# TASK GOAL:
Each of the following records is to be printed verbatim.
=== DATA EXCERPTS ===
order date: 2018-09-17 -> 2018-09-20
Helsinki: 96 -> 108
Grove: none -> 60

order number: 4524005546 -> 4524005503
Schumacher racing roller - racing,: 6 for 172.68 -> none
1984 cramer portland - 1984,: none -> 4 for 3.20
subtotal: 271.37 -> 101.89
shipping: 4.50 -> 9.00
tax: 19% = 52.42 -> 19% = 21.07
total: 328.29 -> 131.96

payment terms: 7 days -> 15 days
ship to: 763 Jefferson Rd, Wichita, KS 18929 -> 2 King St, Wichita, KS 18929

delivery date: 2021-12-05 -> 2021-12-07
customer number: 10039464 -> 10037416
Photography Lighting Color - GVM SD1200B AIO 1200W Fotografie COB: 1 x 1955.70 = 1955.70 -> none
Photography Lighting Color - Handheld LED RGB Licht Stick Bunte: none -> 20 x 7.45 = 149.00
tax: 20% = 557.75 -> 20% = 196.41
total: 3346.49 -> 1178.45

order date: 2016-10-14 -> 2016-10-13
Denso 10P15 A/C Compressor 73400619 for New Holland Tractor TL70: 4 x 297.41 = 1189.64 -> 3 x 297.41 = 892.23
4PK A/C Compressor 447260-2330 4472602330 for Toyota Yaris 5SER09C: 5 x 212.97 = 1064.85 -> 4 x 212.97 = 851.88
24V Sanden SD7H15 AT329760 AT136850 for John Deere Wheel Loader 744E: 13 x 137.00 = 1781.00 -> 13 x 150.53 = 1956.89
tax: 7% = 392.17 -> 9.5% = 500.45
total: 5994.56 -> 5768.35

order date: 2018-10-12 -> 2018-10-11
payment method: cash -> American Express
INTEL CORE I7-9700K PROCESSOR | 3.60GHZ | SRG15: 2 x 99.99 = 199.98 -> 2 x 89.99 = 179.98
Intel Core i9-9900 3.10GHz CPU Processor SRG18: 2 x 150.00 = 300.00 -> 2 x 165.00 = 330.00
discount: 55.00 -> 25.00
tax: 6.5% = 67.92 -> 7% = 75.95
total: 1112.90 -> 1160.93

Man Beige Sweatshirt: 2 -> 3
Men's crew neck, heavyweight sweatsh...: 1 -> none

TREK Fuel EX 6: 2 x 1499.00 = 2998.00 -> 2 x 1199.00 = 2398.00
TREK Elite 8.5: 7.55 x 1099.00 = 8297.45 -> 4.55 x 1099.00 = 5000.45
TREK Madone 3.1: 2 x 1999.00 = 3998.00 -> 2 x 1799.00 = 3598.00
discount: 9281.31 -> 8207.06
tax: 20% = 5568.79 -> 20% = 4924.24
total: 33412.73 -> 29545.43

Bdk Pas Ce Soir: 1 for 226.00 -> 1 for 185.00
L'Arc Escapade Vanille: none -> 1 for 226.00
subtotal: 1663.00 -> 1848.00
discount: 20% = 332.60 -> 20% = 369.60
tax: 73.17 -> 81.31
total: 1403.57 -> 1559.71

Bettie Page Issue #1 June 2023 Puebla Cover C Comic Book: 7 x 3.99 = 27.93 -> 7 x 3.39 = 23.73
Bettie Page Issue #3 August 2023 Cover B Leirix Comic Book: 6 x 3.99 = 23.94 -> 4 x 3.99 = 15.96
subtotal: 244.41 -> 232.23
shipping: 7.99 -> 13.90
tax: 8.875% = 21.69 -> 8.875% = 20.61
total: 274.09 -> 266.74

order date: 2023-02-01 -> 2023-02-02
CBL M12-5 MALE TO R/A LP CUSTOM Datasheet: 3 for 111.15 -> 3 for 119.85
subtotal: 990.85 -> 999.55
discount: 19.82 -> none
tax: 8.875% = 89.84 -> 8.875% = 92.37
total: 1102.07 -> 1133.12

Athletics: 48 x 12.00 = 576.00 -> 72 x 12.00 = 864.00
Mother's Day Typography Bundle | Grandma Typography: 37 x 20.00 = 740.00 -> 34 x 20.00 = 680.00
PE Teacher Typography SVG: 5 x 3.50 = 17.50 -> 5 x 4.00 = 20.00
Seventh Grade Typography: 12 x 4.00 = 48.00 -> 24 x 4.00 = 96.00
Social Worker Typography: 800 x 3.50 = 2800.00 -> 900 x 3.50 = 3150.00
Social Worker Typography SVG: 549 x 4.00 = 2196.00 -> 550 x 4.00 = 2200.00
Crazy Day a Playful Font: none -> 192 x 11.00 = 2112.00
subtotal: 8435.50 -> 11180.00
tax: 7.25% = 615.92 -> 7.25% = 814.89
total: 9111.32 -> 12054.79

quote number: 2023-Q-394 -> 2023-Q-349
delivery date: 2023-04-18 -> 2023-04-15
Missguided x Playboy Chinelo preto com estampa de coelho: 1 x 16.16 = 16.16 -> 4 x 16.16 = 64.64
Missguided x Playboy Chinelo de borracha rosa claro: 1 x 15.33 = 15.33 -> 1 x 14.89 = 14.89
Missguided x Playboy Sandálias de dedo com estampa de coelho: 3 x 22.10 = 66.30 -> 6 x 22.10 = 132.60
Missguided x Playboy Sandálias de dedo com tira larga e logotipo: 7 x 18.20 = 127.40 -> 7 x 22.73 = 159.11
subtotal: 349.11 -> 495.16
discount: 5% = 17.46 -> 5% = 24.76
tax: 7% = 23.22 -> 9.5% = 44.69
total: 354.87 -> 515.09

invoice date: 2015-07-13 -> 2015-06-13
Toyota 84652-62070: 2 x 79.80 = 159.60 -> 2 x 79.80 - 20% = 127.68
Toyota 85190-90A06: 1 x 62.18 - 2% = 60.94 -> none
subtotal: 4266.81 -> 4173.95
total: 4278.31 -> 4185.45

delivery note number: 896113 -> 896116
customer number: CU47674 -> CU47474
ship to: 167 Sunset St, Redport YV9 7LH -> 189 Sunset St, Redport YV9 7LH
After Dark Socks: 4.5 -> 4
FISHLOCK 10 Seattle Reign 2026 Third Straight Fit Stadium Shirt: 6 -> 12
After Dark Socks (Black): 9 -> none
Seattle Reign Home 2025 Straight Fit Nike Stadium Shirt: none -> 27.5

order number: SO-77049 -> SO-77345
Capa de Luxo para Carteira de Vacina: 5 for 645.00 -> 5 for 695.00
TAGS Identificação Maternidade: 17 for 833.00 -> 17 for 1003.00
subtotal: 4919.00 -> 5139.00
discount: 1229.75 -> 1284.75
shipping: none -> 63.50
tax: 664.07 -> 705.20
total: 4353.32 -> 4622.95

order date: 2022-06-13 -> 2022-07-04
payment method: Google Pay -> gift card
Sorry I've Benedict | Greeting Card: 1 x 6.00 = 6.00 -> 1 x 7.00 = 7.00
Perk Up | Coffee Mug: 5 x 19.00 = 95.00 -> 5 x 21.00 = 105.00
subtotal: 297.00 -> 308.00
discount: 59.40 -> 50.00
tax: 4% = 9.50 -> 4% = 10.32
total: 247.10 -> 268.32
===
# ANSWER TO THIS TASK:
order date: 2018-09-17 -> 2018-09-20
Helsinki: 96 -> 108
Grove: none -> 60

order number: 4524005546 -> 4524005503
Schumacher racing roller - racing,: 6 for 172.68 -> none
1984 cramer portland - 1984,: none -> 4 for 3.20
subtotal: 271.37 -> 101.89
shipping: 4.50 -> 9.00
tax: 19% = 52.42 -> 19% = 21.07
total: 328.29 -> 131.96

payment terms: 7 days -> 15 days
ship to: 763 Jefferson Rd, Wichita, KS 18929 -> 2 King St, Wichita, KS 18929

delivery date: 2021-12-05 -> 2021-12-07
customer number: 10039464 -> 10037416
Photography Lighting Color - GVM SD1200B AIO 1200W Fotografie COB: 1 x 1955.70 = 1955.70 -> none
Photography Lighting Color - Handheld LED RGB Licht Stick Bunte: none -> 20 x 7.45 = 149.00
tax: 20% = 557.75 -> 20% = 196.41
total: 3346.49 -> 1178.45

order date: 2016-10-14 -> 2016-10-13
Denso 10P15 A/C Compressor 73400619 for New Holland Tractor TL70: 4 x 297.41 = 1189.64 -> 3 x 297.41 = 892.23
4PK A/C Compressor 447260-2330 4472602330 for Toyota Yaris 5SER09C: 5 x 212.97 = 1064.85 -> 4 x 212.97 = 851.88
24V Sanden SD7H15 AT329760 AT136850 for John Deere Wheel Loader 744E: 13 x 137.00 = 1781.00 -> 13 x 150.53 = 1956.89
tax: 7% = 392.17 -> 9.5% = 500.45
total: 5994.56 -> 5768.35

order date: 2018-10-12 -> 2018-10-11
payment method: cash -> American Express
INTEL CORE I7-9700K PROCESSOR | 3.60GHZ | SRG15: 2 x 99.99 = 199.98 -> 2 x 89.99 = 179.98
Intel Core i9-9900 3.10GHz CPU Processor SRG18: 2 x 150.00 = 300.00 -> 2 x 165.00 = 330.00
discount: 55.00 -> 25.00
tax: 6.5% = 67.92 -> 7% = 75.95
total: 1112.90 -> 1160.93

Man Beige Sweatshirt: 2 -> 3
Men's crew neck, heavyweight sweatsh...: 1 -> none

TREK Fuel EX 6: 2 x 1499.00 = 2998.00 -> 2 x 1199.00 = 2398.00
TREK Elite 8.5: 7.55 x 1099.00 = 8297.45 -> 4.55 x 1099.00 = 5000.45
TREK Madone 3.1: 2 x 1999.00 = 3998.00 -> 2 x 1799.00 = 3598.00
discount: 9281.31 -> 8207.06
tax: 20% = 5568.79 -> 20% = 4924.24
total: 33412.73 -> 29545.43

Bdk Pas Ce Soir: 1 for 226.00 -> 1 for 185.00
L'Arc Escapade Vanille: none -> 1 for 226.00
subtotal: 1663.00 -> 1848.00
discount: 20% = 332.60 -> 20% = 369.60
tax: 73.17 -> 81.31
total: 1403.57 -> 1559.71

Bettie Page Issue #1 June 2023 Puebla Cover C Comic Book: 7 x 3.99 = 27.93 -> 7 x 3.39 = 23.73
Bettie Page Issue #3 August 2023 Cover B Leirix Comic Book: 6 x 3.99 = 23.94 -> 4 x 3.99 = 15.96
subtotal: 244.41 -> 232.23
shipping: 7.99 -> 13.90
tax: 8.875% = 21.69 -> 8.875% = 20.61
total: 274.09 -> 266.74

order date: 2023-02-01 -> 2023-02-02
CBL M12-5 MALE TO R/A LP CUSTOM Datasheet: 3 for 111.15 -> 3 for 119.85
subtotal: 990.85 -> 999.55
discount: 19.82 -> none
tax: 8.875% = 89.84 -> 8.875% = 92.37
total: 1102.07 -> 1133.12

Athletics: 48 x 12.00 = 576.00 -> 72 x 12.00 = 864.00
Mother's Day Typography Bundle | Grandma Typography: 37 x 20.00 = 740.00 -> 34 x 20.00 = 680.00
PE Teacher Typography SVG: 5 x 3.50 = 17.50 -> 5 x 4.00 = 20.00
Seventh Grade Typography: 12 x 4.00 = 48.00 -> 24 x 4.00 = 96.00
Social Worker Typography: 800 x 3.50 = 2800.00 -> 900 x 3.50 = 3150.00
Social Worker Typography SVG: 549 x 4.00 = 2196.00 -> 550 x 4.00 = 2200.00
Crazy Day a Playful Font: none -> 192 x 11.00 = 2112.00
subtotal: 8435.50 -> 11180.00
tax: 7.25% = 615.92 -> 7.25% = 814.89
total: 9111.32 -> 12054.79

quote number: 2023-Q-394 -> 2023-Q-349
delivery date: 2023-04-18 -> 2023-04-15
Missguided x Playboy Chinelo preto com estampa de coelho: 1 x 16.16 = 16.16 -> 4 x 16.16 = 64.64
Missguided x Playboy Chinelo de borracha rosa claro: 1 x 15.33 = 15.33 -> 1 x 14.89 = 14.89
Missguided x Playboy Sandálias de dedo com estampa de coelho: 3 x 22.10 = 66.30 -> 6 x 22.10 = 132.60
Missguided x Playboy Sandálias de dedo com tira larga e logotipo: 7 x 18.20 = 127.40 -> 7 x 22.73 = 159.11
subtotal: 349.11 -> 495.16
discount: 5% = 17.46 -> 5% = 24.76
tax: 7% = 23.22 -> 9.5% = 44.69
total: 354.87 -> 515.09

invoice date: 2015-07-13 -> 2015-06-13
Toyota 84652-62070: 2 x 79.80 = 159.60 -> 2 x 79.80 - 20% = 127.68
Toyota 85190-90A06: 1 x 62.18 - 2% = 60.94 -> none
subtotal: 4266.81 -> 4173.95
total: 4278.31 -> 4185.45

delivery note number: 896113 -> 896116
customer number: CU47674 -> CU47474
ship to: 167 Sunset St, Redport YV9 7LH -> 189 Sunset St, Redport YV9 7LH
After Dark Socks: 4.5 -> 4
FISHLOCK 10 Seattle Reign 2026 Third Straight Fit Stadium Shirt: 6 -> 12
After Dark Socks (Black): 9 -> none
Seattle Reign Home 2025 Straight Fit Nike Stadium Shirt: none -> 27.5

order number: SO-77049 -> SO-77345
Capa de Luxo para Carteira de Vacina: 5 for 645.00 -> 5 for 695.00
TAGS Identificação Maternidade: 17 for 833.00 -> 17 for 1003.00
subtotal: 4919.00 -> 5139.00
discount: 1229.75 -> 1284.75
shipping: none -> 63.50
tax: 664.07 -> 705.20
total: 4353.32 -> 4622.95

order date: 2022-06-13 -> 2022-07-04
payment method: Google Pay -> gift card
Sorry I've Benedict | Greeting Card: 1 x 6.00 = 6.00 -> 1 x 7.00 = 7.00
Perk Up | Coffee Mug: 5 x 19.00 = 95.00 -> 5 x 21.00 = 105.00
subtotal: 297.00 -> 308.00
discount: 59.40 -> 50.00
tax: 4% = 9.50 -> 4% = 10.32
total: 247.10 -> 268.32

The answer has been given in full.